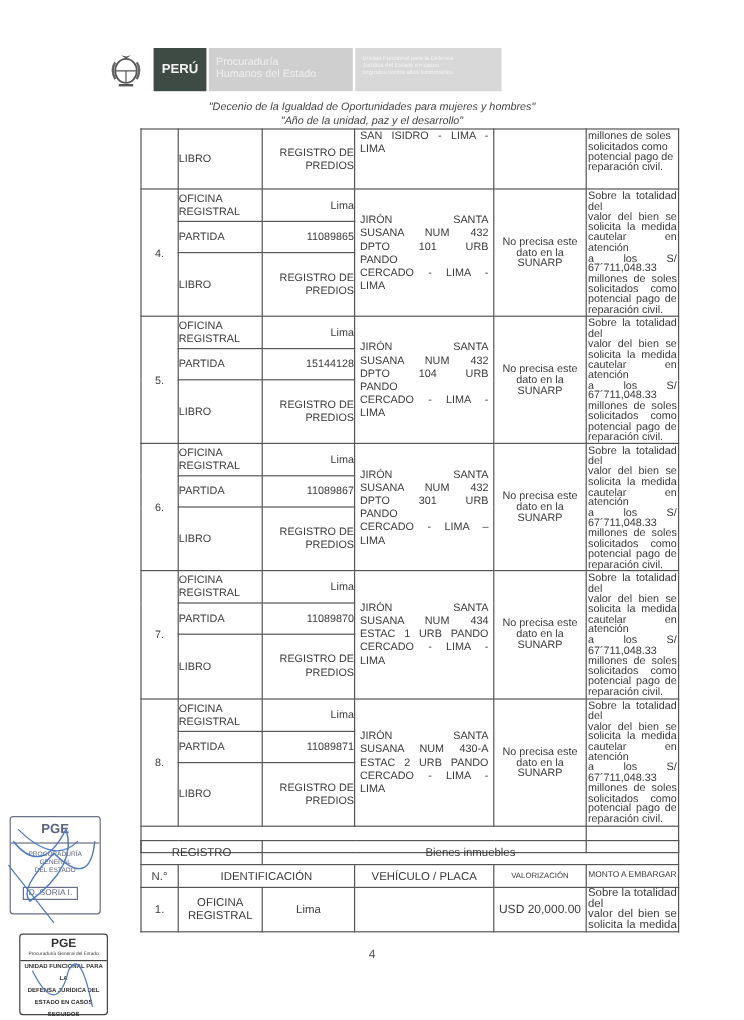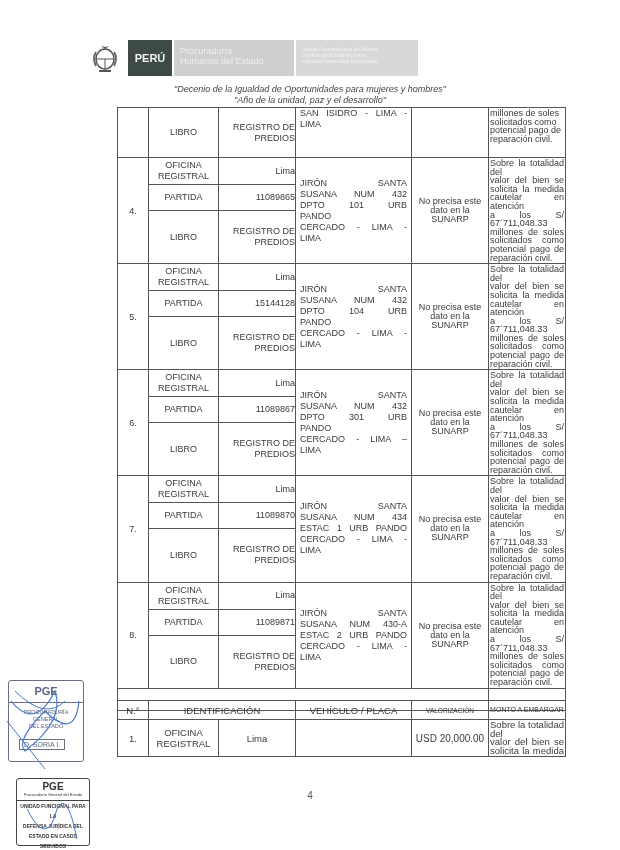--- a/index.html
+++ b/index.html
@@ -21,7 +21,7 @@
   table.main { position: absolute; left: 117px; top: 107px; width: 448px; border-collapse: collapse; table-layout: fixed; }
   table.main td { border: 1px solid #555; font-size: 9px; color: #3a3a3a; vertical-align: middle; }
   .c-no { text-align: center; font-size: 9.5px; }
-  .c-lbl { text-align: center; line-height: 11px; font-size: 9.5px; }
+  .c-lbl { line-height: 11px; font-size: 9.5px; }
   .c-val { text-align: right; line-height: 11px; font-size: 9.5px; }
   .c-dir { font-size: 9.5px; line-height: 11px; padding: 0 4px; text-align: justify; text-align-last: justify; }
   .c-dir span { display: block; }

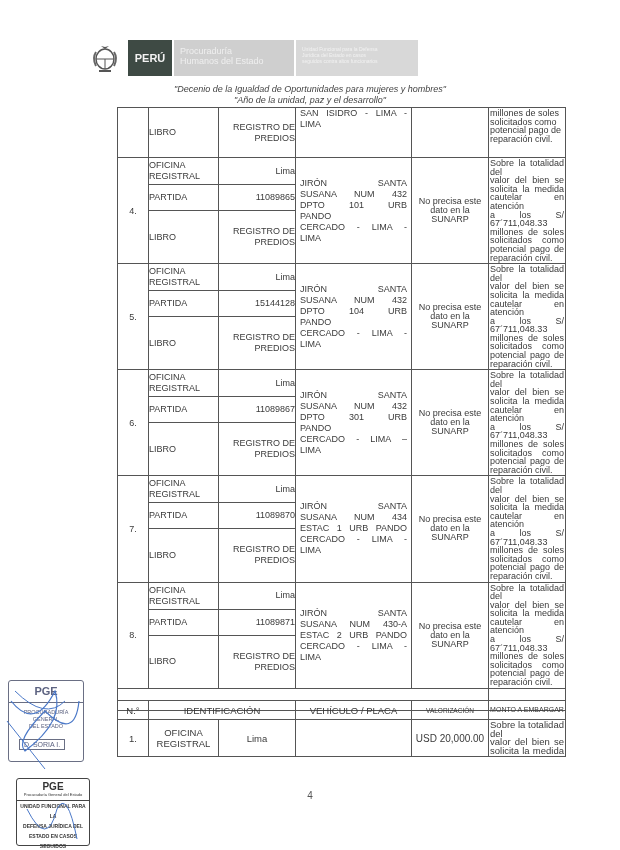--- a/index.html
+++ b/index.html
@@ -294,6 +294,10 @@
       <col style="width:77px">
   </colgroup>
   <tbody>
+      <tr style="height:20px">
+    <td colspan="2">REGISTRO</td>
+    <td colspan="4">Bienes inmuebles</td>
+  </tr>
   <tr style="height:19px">
     <td>N.°</td>
     <td colspan="2">IDENTIFICACIÓN</td>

(Task item)
The entire listing above, word for word and without pictures, is what should be output.

(Written answer)
--- a/index.html
+++ b/index.html
@@ -21,7 +21,7 @@
   table.main { position: absolute; left: 117px; top: 107px; width: 448px; border-collapse: collapse; table-layout: fixed; }
   table.main td { border: 1px solid #555; font-size: 9px; color: #3a3a3a; vertical-align: middle; }
   .c-no { text-align: center; font-size: 9.5px; }
-  .c-lbl { text-align: center; line-height: 11px; font-size: 9.5px; }
+  .c-lbl { line-height: 11px; font-size: 9.5px; }
   .c-val { text-align: right; line-height: 11px; font-size: 9.5px; }
   .c-dir { font-size: 9.5px; line-height: 11px; padding: 0 4px; text-align: justify; text-align-last: justify; }
   .c-dir span { display: block; }

--- a/index.html
+++ b/index.html
@@ -294,6 +294,10 @@
       <col style="width:77px">
   </colgroup>
   <tbody>
+      <tr style="height:20px">
+    <td colspan="2">REGISTRO</td>
+    <td colspan="4">Bienes inmuebles</td>
+  </tr>
   <tr style="height:19px">
     <td>N.°</td>
     <td colspan="2">IDENTIFICACIÓN</td>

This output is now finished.